МОНСО (пытаясь убедить себя в своей правоте). Я считаю, что, если я уважаю законы, меня никто не тронет. Закон может мне не нравиться, но он явно нравится большинству, иначе его бы отменили. Я сейчас говорю о французах, их в этом городе больше, чем немцев, раз в пятьдесят! Полиция тут французская, а не немецкая, этого нельзя забывать. И если бы каким-нибудь чудом вам и удалось свалить часового, вы окажетесь в городе, где вам не поможет даже один из тысячи. И не потому, что вы еврей. А потому, что так устроен мир. И перестаньте оскорблять людей, толкая их на отчаянные поступки.
ЛЕДЮК. Короче говоря, раз в мире царит равнодушие, вы готовы спокойно, с достоинством ждать, пока вам прикажут снять штаны?
МОНСО (в страхе и бешенстве встает). Хотите знать мое мнение? Я считаю, что все наши беды из-за таких, как вы! Из-за вас у евреев репутация бунтовщиков и скептиков, которые вечно ко всем придираются и всем недовольны.
ЛЕДЮК. Тогда я признаю свою ошибку: вы надписали свое имя на запрещенных книгах не для того, чтобы как-то оправдать свой отъезд из Парижа и спасти свою жизнь. Вы это сделали, чтобы вас схватили, прикончили и наконец-то избавили от мучений. Ваша душа полностью оккупирована противником.
МОНСО. Если мы с вами еще встретимся, вы мне заплатите за эти слова!
ЛЕДЮК. Полностью оккупирована! (Опускает голову на руки.)

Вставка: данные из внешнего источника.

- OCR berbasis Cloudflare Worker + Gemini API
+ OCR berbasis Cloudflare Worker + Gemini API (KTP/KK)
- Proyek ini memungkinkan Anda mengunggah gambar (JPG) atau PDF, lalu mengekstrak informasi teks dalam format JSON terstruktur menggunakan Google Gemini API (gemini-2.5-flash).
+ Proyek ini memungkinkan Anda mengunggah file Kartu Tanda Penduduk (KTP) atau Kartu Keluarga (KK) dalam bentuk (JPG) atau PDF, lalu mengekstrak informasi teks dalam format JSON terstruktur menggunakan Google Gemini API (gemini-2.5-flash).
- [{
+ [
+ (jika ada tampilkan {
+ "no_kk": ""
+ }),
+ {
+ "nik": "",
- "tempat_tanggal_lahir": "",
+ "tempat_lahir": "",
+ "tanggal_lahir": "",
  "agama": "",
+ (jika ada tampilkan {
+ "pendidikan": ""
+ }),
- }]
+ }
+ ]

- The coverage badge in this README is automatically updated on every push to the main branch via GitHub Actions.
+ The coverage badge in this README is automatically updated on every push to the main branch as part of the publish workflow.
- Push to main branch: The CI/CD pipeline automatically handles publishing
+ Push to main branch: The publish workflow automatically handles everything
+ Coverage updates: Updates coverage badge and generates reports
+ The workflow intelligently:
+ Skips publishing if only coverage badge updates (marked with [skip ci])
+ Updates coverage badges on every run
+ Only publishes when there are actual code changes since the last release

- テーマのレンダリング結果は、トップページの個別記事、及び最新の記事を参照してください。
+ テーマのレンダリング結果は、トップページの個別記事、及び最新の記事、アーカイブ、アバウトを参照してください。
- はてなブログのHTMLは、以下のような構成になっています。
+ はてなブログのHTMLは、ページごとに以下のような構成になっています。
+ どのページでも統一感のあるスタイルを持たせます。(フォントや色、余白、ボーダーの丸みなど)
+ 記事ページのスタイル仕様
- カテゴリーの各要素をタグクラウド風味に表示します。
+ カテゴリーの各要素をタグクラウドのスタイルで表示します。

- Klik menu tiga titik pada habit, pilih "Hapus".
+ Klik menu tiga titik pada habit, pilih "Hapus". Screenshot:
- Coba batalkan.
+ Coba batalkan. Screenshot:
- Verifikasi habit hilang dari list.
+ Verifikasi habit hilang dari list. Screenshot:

МАЛЬЧИК (протягивает кольцо фон Бергу). Вы передадите? Улица Шарло, дом девять.
ФОН БЕРГ (с глубоким волнением). Постараюсь.
Берет кольцо. Мальчик сразу же встает.
ЛЕДЮК. Куда ты?
Мальчик очень напуган, но в приступе отчаяния он бросается на цыпочках в коридор и заглядывает за угол. Ледюк встает, хочет оттащить его назад.
Нельзя: это выйдет только втроем, не меньше...
Мальчик вырывается и бежит по коридору. Ледюк, мгновение поколебавшись, идет за ним.
Обожди! Обожди минуту! Я с тобой.
В дальнем конце коридора появляется МАЙОР. Мальчик замирает. Ледюк уже рядом с ним. Секунду они стоят, глядя на Майора. Потом поворачиваются, возвращаются на место и садятся. Майор идет следом. Он дотрагивается до рукава Ледюка, и тот, встав, выходит с ним на авансцену.
МАЙОР (возбужден выпивкой и взволнован). Это немыслимо. И не пытайтесь. На обоих углах часовые. (Взглянув на дверь кабинета.) Капитан, я бы хотел вам сказать... это так же непостижимо для меня, как и для вас. Можете мне поверить?
ЛЕДЮК. Я бы вам поверил, если бы вы застрелились. А еще больше, если бы вы прихватили кого-нибудь из них с собой.
МАЙОР (отирая рот тыльной стороной руки). Но на их место завтра придут другие.
ЛЕДЮК. А мы все-таки выбрались бы отсюда живыми. Это вы можете сделать.
МАЙОР. Вас все равно поймают.
ЛЕДЮК. Меня не поймают.
МАЙОР (хихикая, как одержимый, но в то же время с любопытством). А по какому праву вы должны жить, а я нет?